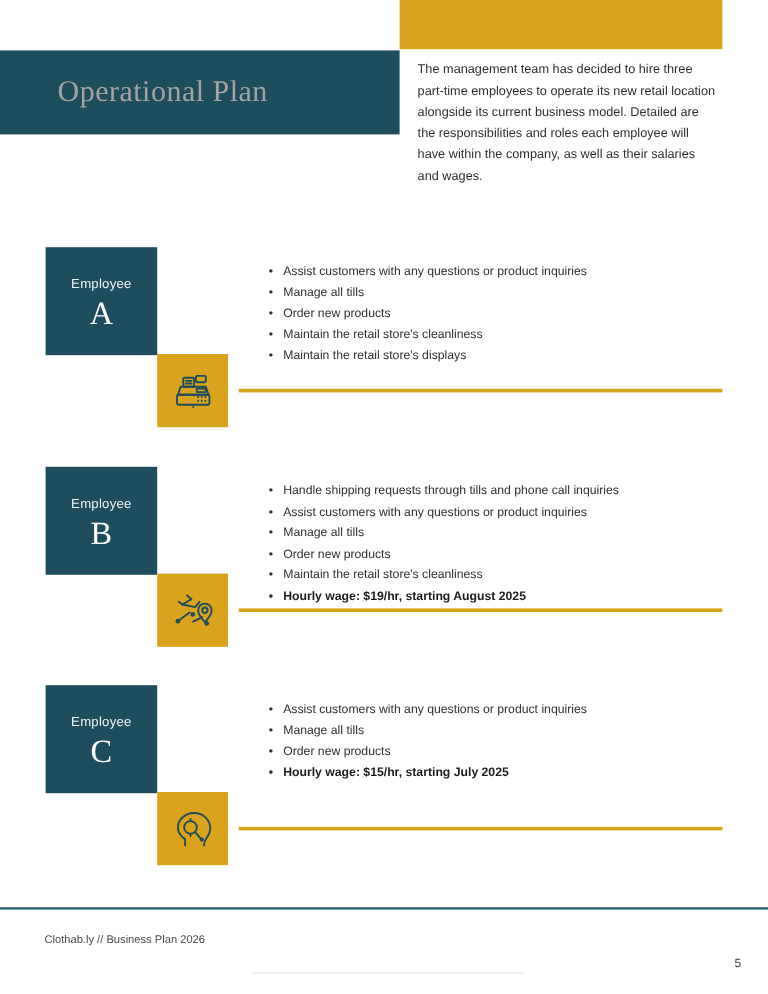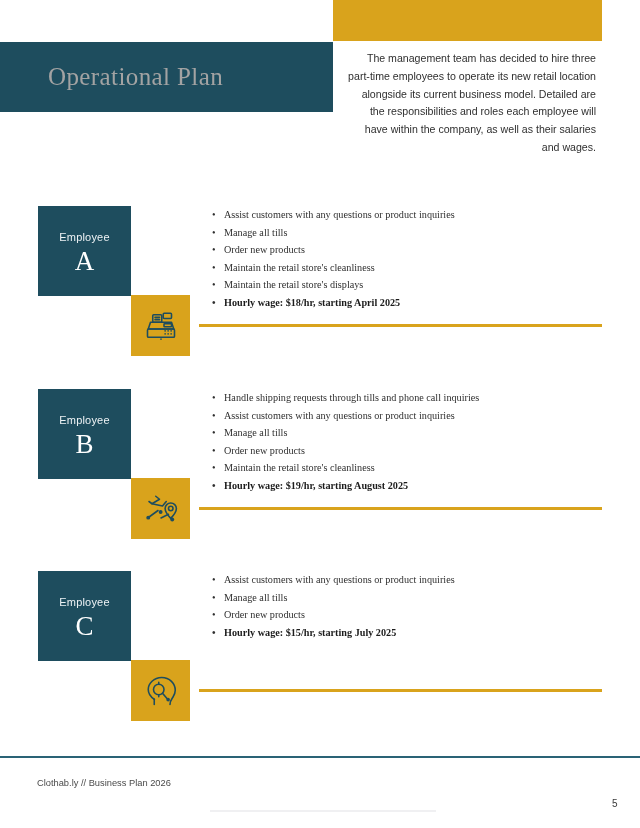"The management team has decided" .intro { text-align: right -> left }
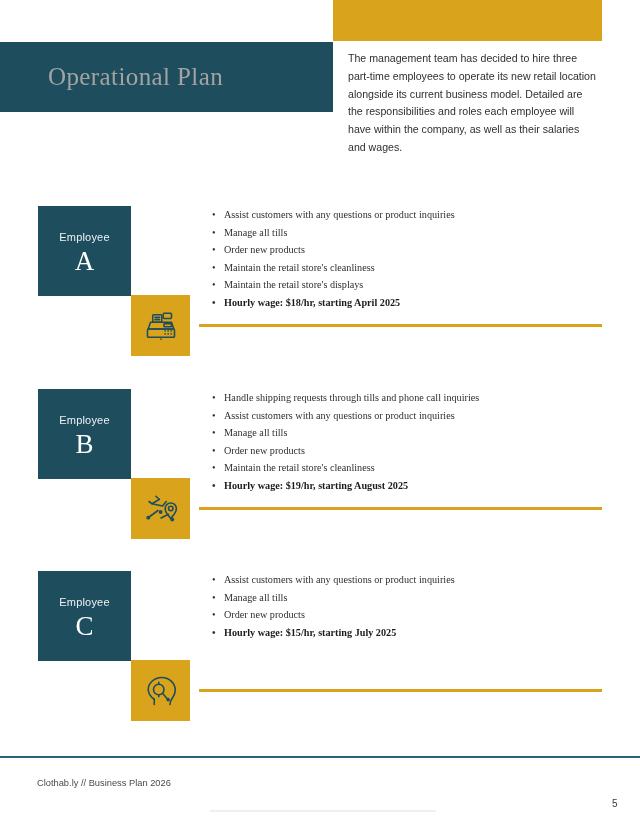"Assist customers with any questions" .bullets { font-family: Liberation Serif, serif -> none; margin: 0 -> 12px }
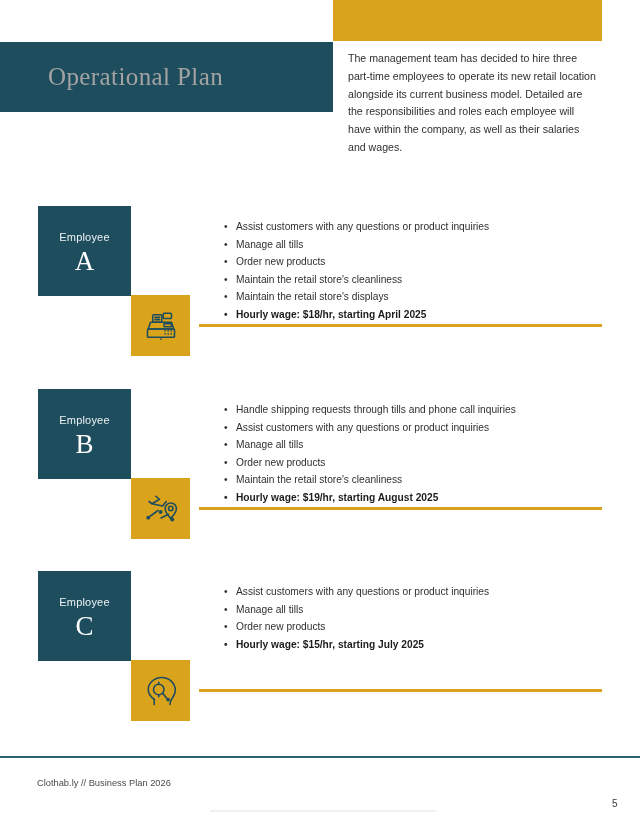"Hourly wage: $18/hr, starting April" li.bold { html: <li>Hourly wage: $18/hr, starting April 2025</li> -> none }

==

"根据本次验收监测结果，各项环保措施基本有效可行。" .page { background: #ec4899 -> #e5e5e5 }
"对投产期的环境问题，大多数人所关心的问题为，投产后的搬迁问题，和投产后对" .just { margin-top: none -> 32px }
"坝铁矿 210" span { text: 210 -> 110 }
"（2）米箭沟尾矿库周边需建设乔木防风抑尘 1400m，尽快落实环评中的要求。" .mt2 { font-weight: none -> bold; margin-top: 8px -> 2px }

---

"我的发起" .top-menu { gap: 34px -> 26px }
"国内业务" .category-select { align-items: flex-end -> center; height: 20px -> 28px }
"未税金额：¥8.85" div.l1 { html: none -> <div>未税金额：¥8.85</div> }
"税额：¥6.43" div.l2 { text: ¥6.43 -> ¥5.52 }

(EXERCISE) Please give again the lines above between the line holding "background: #ec4899 ->" and the line holding "font-weight: none ->", inclusive, exactly as they are and with nothing added.

(ANSWER FOR THE TASK)
"根据本次验收监测结果，各项环保措施基本有效可行。" .page { background: #ec4899 -> #e5e5e5 }
"对投产期的环境问题，大多数人所关心的问题为，投产后的搬迁问题，和投产后对" .just { margin-top: none -> 32px }
"坝铁矿 210" span { text: 210 -> 110 }
"（2）米箭沟尾矿库周边需建设乔木防风抑尘 1400m，尽快落实环评中的要求。" .mt2 { font-weight: none -> bold; margin-top: 8px -> 2px }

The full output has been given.